À ce propos, je vais vous raconter l'histoire qui est arrivée à mon ami G, grand amateur de la chose, connaisseur s'il en est de tous ces tours de passe-passe que l'on nomme "positions", adepte de tourisme tagada dans les pays les plus sordides. À moins que vos oreilles ne soient pas faites pour ce genre de récit corsé.»
On entendit de nombreuses protestations et un brouhaha joyeux envahit le bistrot.
«Je vous préviens sérieusement, et ne venez pas vous plaindre après, insista oncle Guillaume.
– Allez onc' Guillaume, on n'est pas des gamines, vas-y, déniaise-nous.

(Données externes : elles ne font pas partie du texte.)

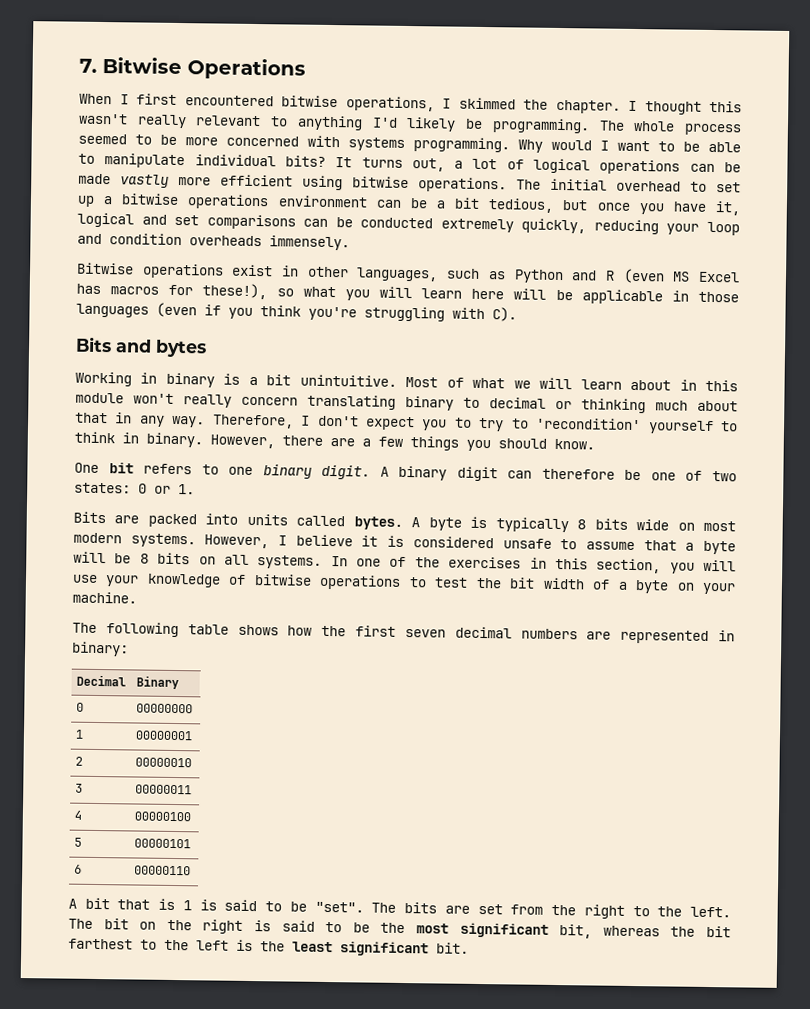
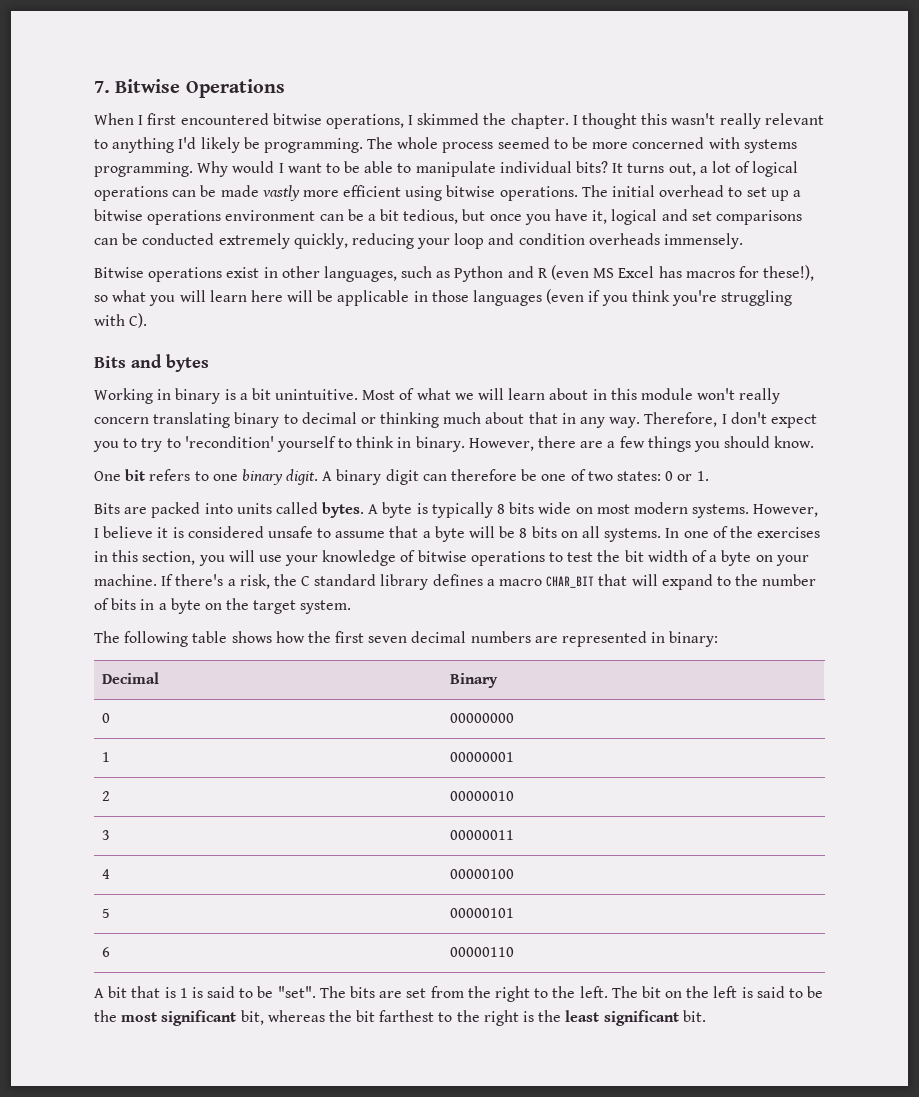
(137, 597) none -> [161,574,817,590] [94,598,352,614] If there's a risk, the C standard library defines a macro CHAR_BIT that will expand to the number of bits in a byte on the target system.
[202,919,244,934] right -> [713,986,738,998] left
[196,940,229,951] left -> [483,1010,519,1026] right

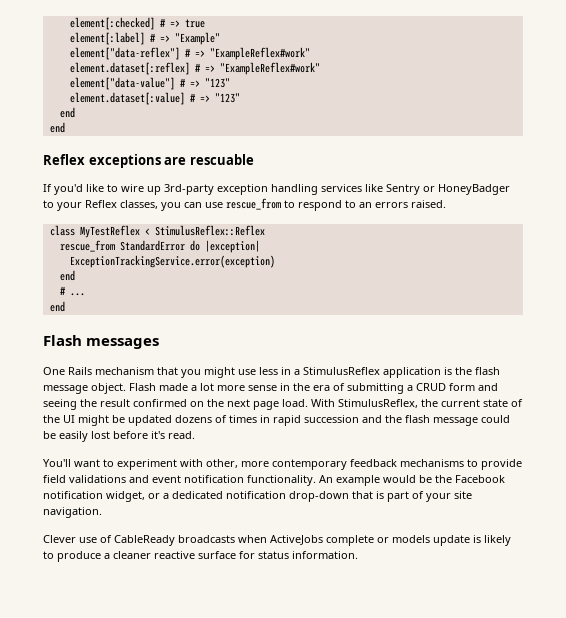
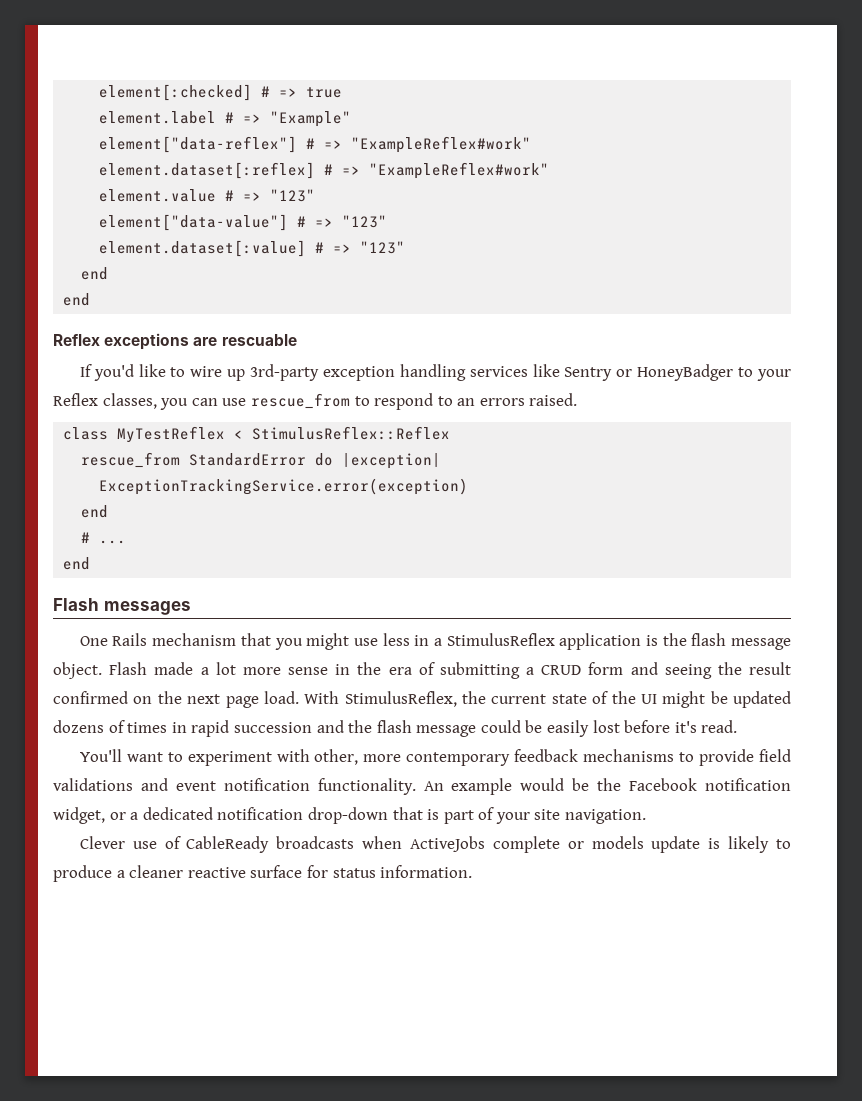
[69,32,145,45] element[:label] -> [99,111,217,124] element.label
(320, 68) none -> [99,189,316,202] // element.value # => "123"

– Bon, d'accord, capitula-t-il de bonne grâce. Mon ami G fréquente un port mal famé, sur le continent, pas très loin de chez nous, un port où se pratiquent toutes sortes de déviations avec des filles incroyables venues spécialement des coins paumés du monde, Hao Bin, Dniepropetrovsk, Samarkand, voyez, ce genre de destinations où même une lettre met trois semaines pour arriver. Il y a pris ses habitudes, noué des relations. Un jour il a vent d'un arrivage extraordinaire, une perle d'une grande beauté, une fille de là-bas, G est tout excité, vous pensez bien, il n'a jamais fait avec ce genre de fille, dans nos contrées c'est une marchandise rare, à moins d'aller directement s'approvisionner au pays, mais c'est tout une expédition, qui n'est pas sans risque, comme vous le savez. Toutes sortes de bruits circulent, la belle serait un mélange de Cléo de Mérode, de Mata Hari et de princesse Leia. Elle ferait de ces choses… De nombreux amateurs se rassemblent au port, les prix grimpent. G est bien introduit dans le milieu, il y jouit d'une réputation d'homme sage, bon payeur et gentil avec les filles, il a une sorte de bonus, on le met parmi les premiers sur la liste, à condition bien sûr qu'iî ait de quoi assurer, au propre comme au figuré.